* **Data to process**
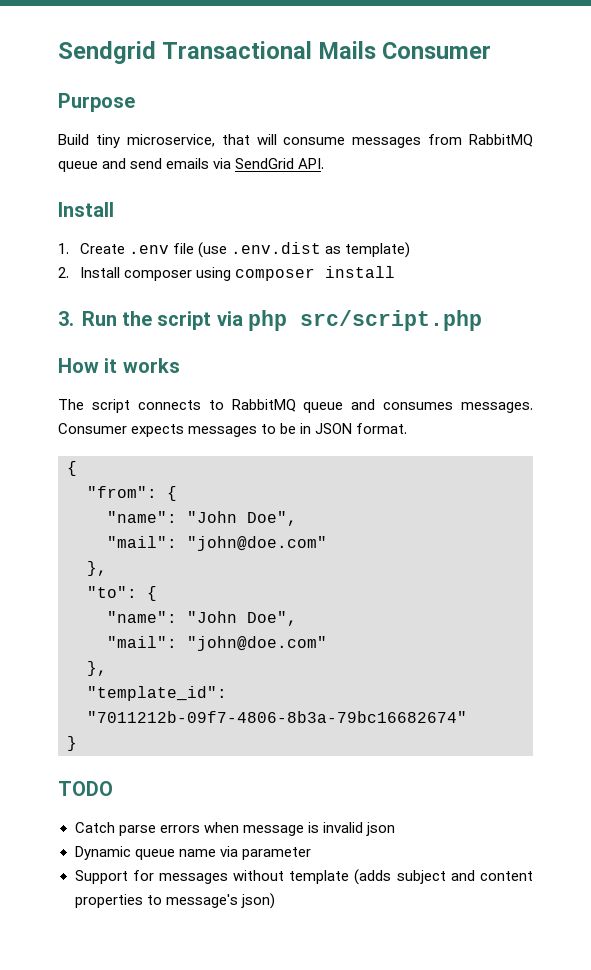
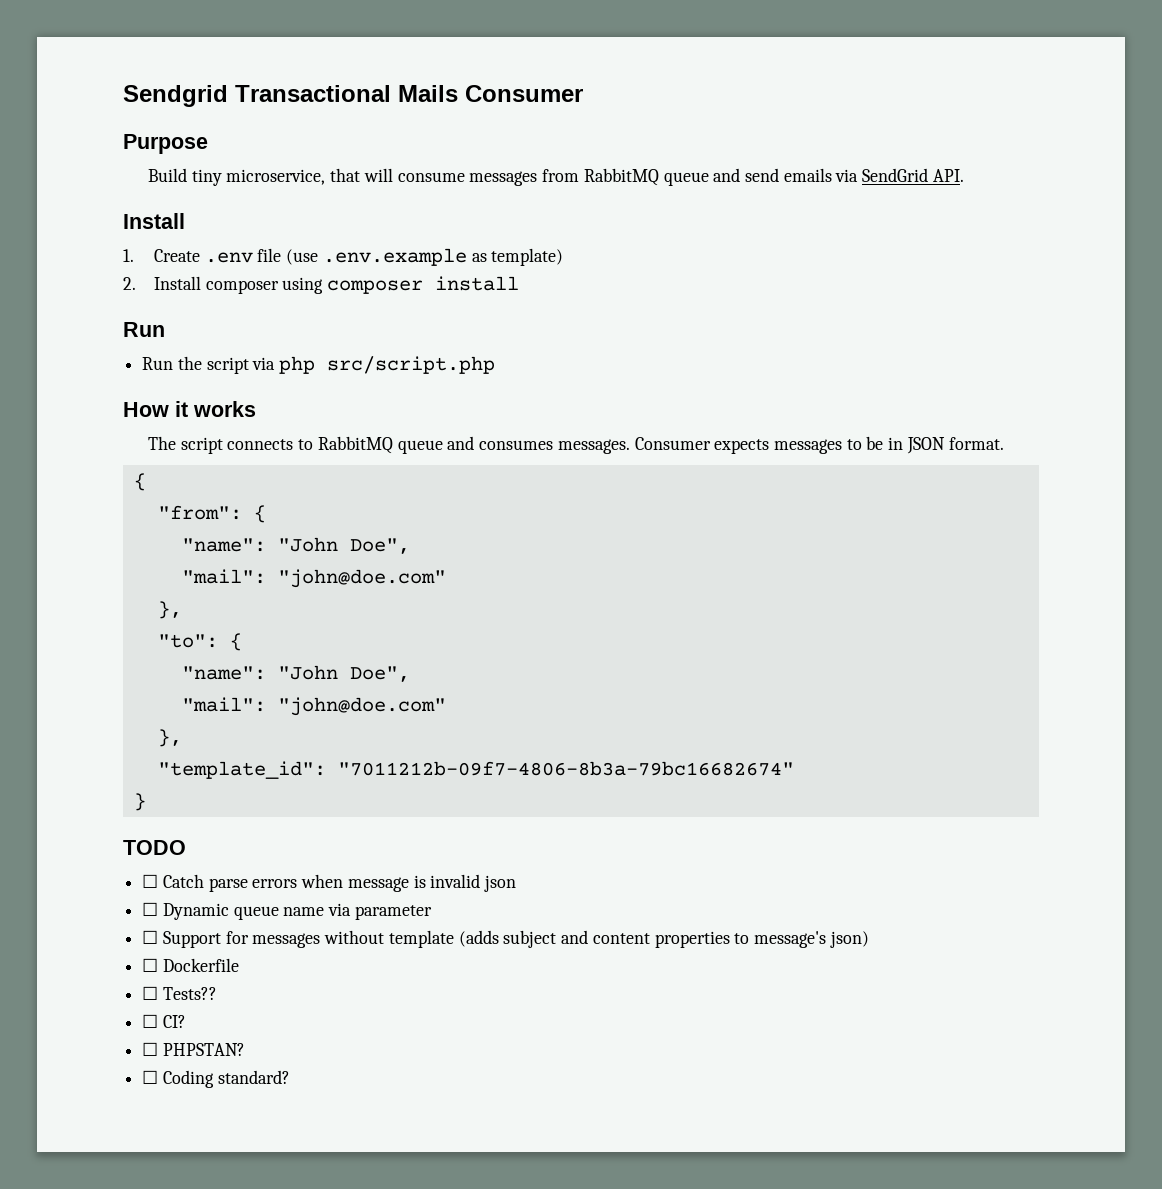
[231,242,322,254] .env.dist -> [322,248,467,266] .env.example
[58,311,74,326] 3. -> [123,322,165,337] Run //
(113, 788) none -> [142,874,159,888] ☐
(395, 829) none -> [142,902,159,916] ☐
(311, 853) none -> [142,930,159,944] ☐
(275, 901) none -> [142,958,239,972] [142,986,217,1000] [142,1014,186,1028] [142,1042,245,1056] [142,1070,290,1088] // ☐ Dockerfile // ☐ Tests?? // ☐ CI? // ☐ PHPSTAN? // ☐ Coding standard?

* **What this task involves**
Search the listing above for the string "none" and return each line it appears on.

* **Result of the exercise**
(113, 788) none -> [142,874,159,888] ☐
(395, 829) none -> [142,902,159,916] ☐
(311, 853) none -> [142,930,159,944] ☐
(275, 901) none -> [142,958,239,972] [142,986,217,1000] [142,1014,186,1028] [142,1042,245,1056] [142,1070,290,1088] // ☐ Dockerfile // ☐ Tests?? // ☐ CI? // ☐ PHPSTAN? // ☐ Coding standard?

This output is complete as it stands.